What were main influences for your self-titled album?
There were so many influences all over the place. And I hear that feedback from fans all the time. I never stopped and said “wait, what would Coldplay do? Or what would Blink 182 do?” It was just me making music I would listen to and appreciate. Listening back, there are parts and sections of songs all over the album that I’m like “that’s so Deathcab, that’s so Boxcar..” and that just comes naturally when those bands are in the triple digits on your play count. But sometimes I see myself doing things I wouldn’t catch my heroes doing but it works for the song (such as the spoken word part in Quicksand).
What was the recording process like for the record. Did you have every song mapped out or did you experiment with ideas?
There was a lot of parts overall. Most found their place, some didn’t. The demos were pretty bare bones with obvious diagnosing in the prepro. When we got to tracking we had free range to try three part harmonies, different tones/takes, layers, re-amping etc. Then in mixing/mastering we had a lot of fun with dynamics and specifics with automation. All those little things take so much time but pay off and I’m glad we took the time to experiment.
How long did the recording process take?
It was a good year and a half of writing, pre-pro, tracking, mixing, mastering. All the while touring pretty constantly in between. A lot of the writing and pre-pro was done from the road. Even some tracking was done for strings during a couple off days at a studio in Philly.
How was the reception to your album?
The reception has been great overall. The hardest part has been building the amount of reception. Getting it viral seems impossible. I think as much as people post my lyrics and cover my songs, there still isn’t a whole lot of pride within most Rosedale fans. They don’t go around telling all their friends about how great the album or upcoming show is. Some do. But for most it’s pretty obvious that my music is a lot of people’s guilty pleasure. For whatever reason. Maybe it’s because I’m not signed, or that its not tough or electronic or trendy.
What do you think appeals most to people, about your music?
It’s real. I’m writing music I enjoy to listen to and things that actually matter to me. So there’s a strong magnetism to it because I love it so much and have so much fun performing it. I also put a lot of time into the quality of my music. It’s very thought out with care.
What were some things you wish you did differently on the record, if any?

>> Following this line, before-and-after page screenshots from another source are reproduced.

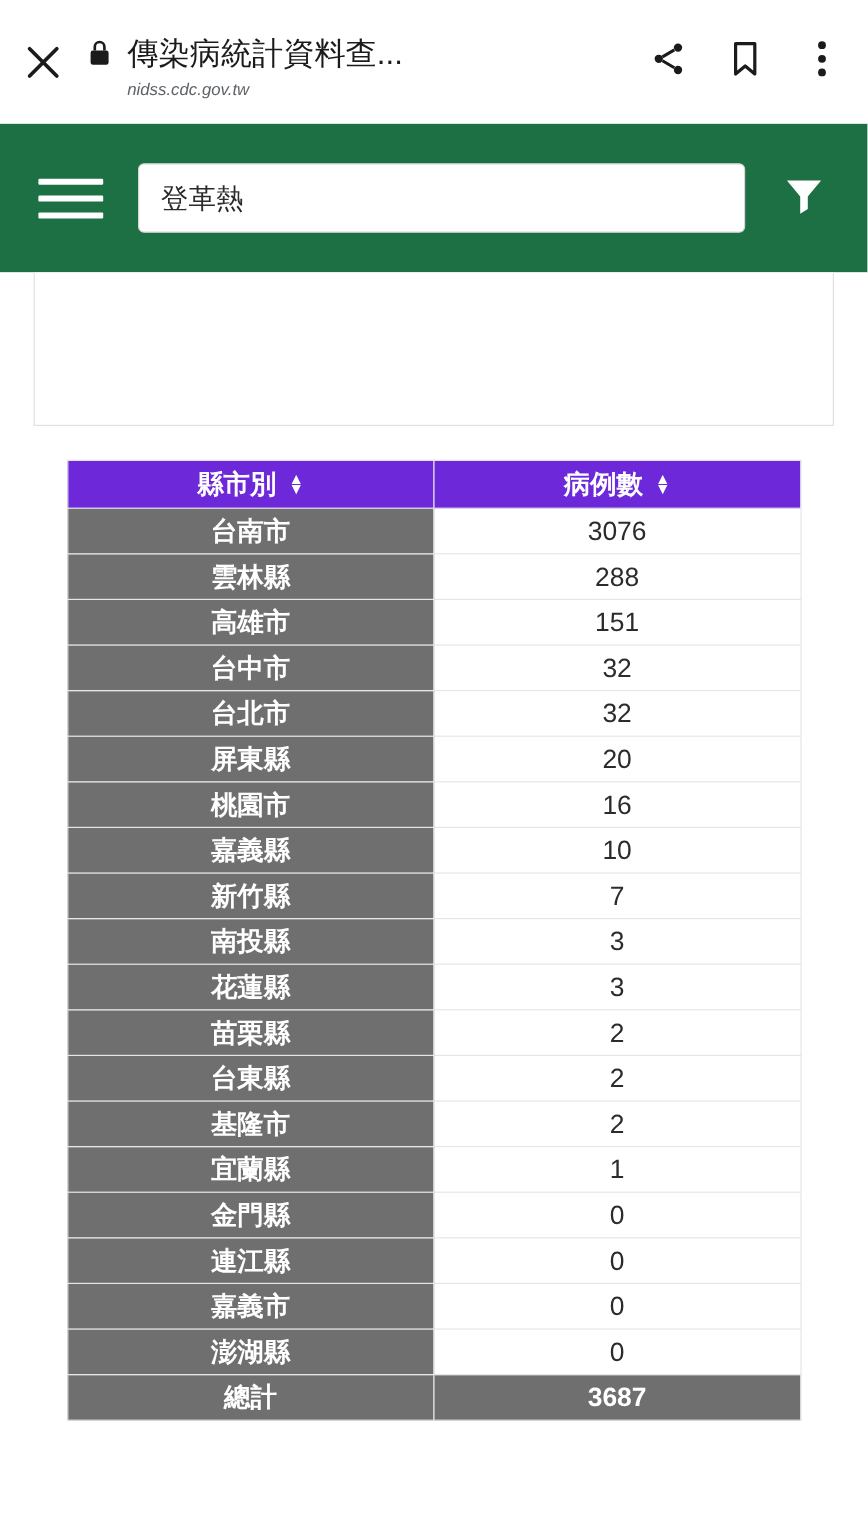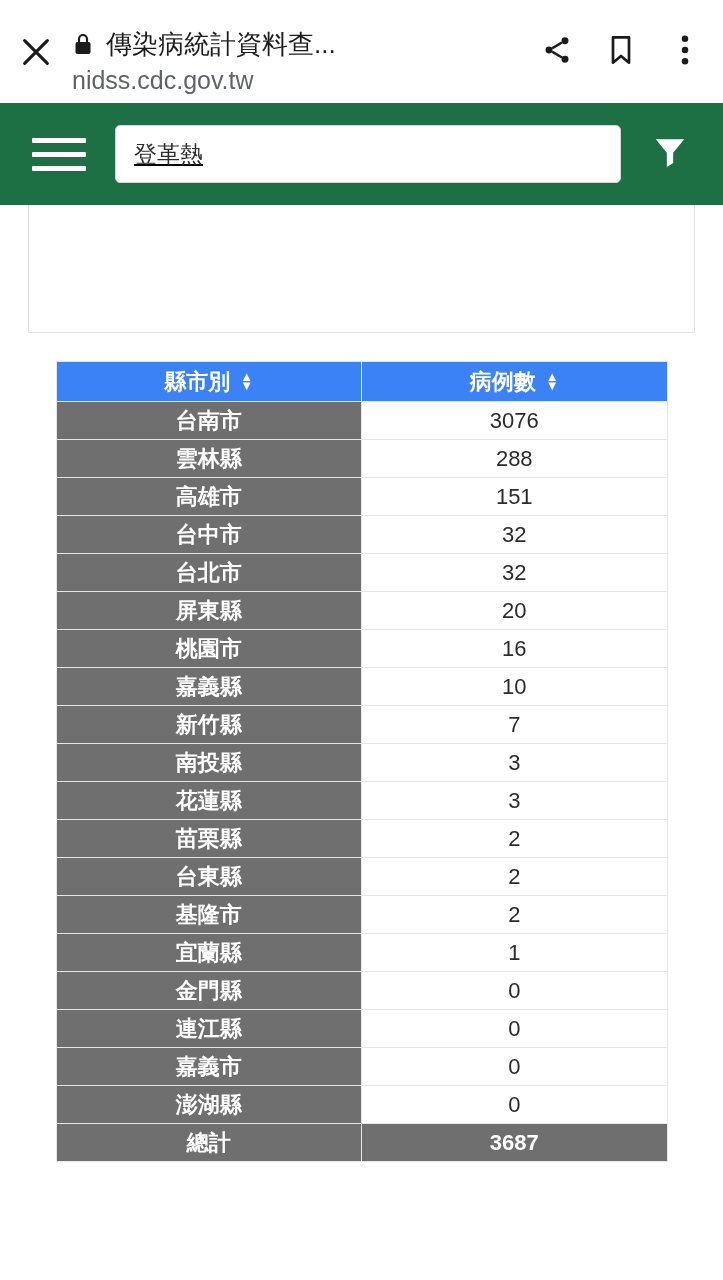--- a/index.html
+++ b/index.html
@@ -52,51 +52,52 @@
     font-size: 26px;
     color: #1b1b1b;
     white-space: nowrap;
     overflow: hidden;
     text-overflow: ellipsis;
     max-width: 300px;
     font-weight: 400;
     line-height: 30px;
   }
   .page-url {
-    font-size: 25px;
+    font-size: 14px;
     color: #5f6368;
     margin-top: 7px;
+    margin-left: 34px;
     white-space: nowrap;
     overflow: hidden;
     text-overflow: ellipsis;
+    font-style: italic;
   }
   .chrome-actions {
     display: flex;
     align-items: center;
     height: 103px;
     flex: 0 0 auto;
     padding-right: 6px;
   }
   .chrome-btn {
     width: 64px;
     height: 103px;
     display: flex;
     align-items: center;
     justify-content: center;
   }
 
   
   .appbar {
-    height: 102px;
+    height: 124px;
     background: #1d7044;
     display: flex;
     align-items: center;
     padding: 0 22px 0 28px;
     gap: 0;
-    text-decoration: underline;
   }
   .hamburger {
     width: 62px;
     height: 62px;
     display: flex;
     flex-direction: column;
     justify-content: center;
     gap: 9px;
     flex: 0 0 auto;
     padding: 0 4px;
@@ -157,21 +158,21 @@
     width: 612px;
     border-collapse: collapse;
     table-layout: fixed;
   }
   table.stats th, table.stats td {
     border: 1px solid #e6e6e6;
     height: 38px;
     font-size: 22px;
   }
   table.stats thead th {
-    background: #3b82f6;
+    background: #6d28d9;
     color: #ffffff;
     font-weight: bold;
     text-align: center;
     height: 40px;
   }
   .th-inner {
     display: inline-flex;
     align-items: center;
     gap: 10px;
     justify-content: center;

I wish I could have recorded a real orchestra or at least ensemble. I programmed about 80% of the strings and it took about a day per song to make sound just right. But I think an actual full 64 piece orchestra would just be that much more moving/rewarding. It probably would have tripled total costs, though.
How important is gear/effects to your sound?
Gear is definitely important to my sound. I have a lot of influences that use a lot of different gear so I have an open mind to a lot of different amps and guitars. Sometimes I’ll see a deal that I can’t pass up and it might influence the direction I take with writing. I think it kinda naturally happens to every artist that way sometimes. But the majority of the time I’m looking for toys that will compliment my music. I’ve got a pretty gnarly LED lighting addiction going right now. The abilities of those lights also kind of play a role in how I write too. Sometimes I’ll make something thinking “and my lights can do this!” Same goes for live automation. It opens the doors to bigger ideas with vocals.
Do you have a favorite piece of gear, if so what is it?
I love my red ES335 Hollowbody so much. I’ve been through so much with it and its never givin me any problems. Such a solid guitar. I guess I can call my laptop part of my gear too. I’ve logged so many hours making music and videos on that thing it’s insane.
What is your favorite place to play, in the area you are based in?
Probably Kitchener/Guelph/Hamilton area is the closest market I can appreciate. Some long time fans in those markets that never let me down. And decent venues too. I also love going out to Montreal/Sherbrooke. French Canadians love good music.
What was the reason for writing the song “To My Father”?
I wrote that song during the short couple last minute weeks of writing I did in studio B before tracking the record. I wanted an upbeat acoustic song so I started playing some happy chords to a fast tempo. When I went minor in the chorus I had a big flashback to hanging out with my Dad in the hospital when my appendix had burst on tour in Long Island. I starting thinking of everything he’s done for me as a kid playing sports and how I owe him so much for his sacrifices. He always saw that I wanted to be something great and would support my dreams as crazy as they were. He’s all about making everyone he loves as happy as possible. Those lyrics came to me so easily and it’s still definitely one of my favorites to listen to and play live.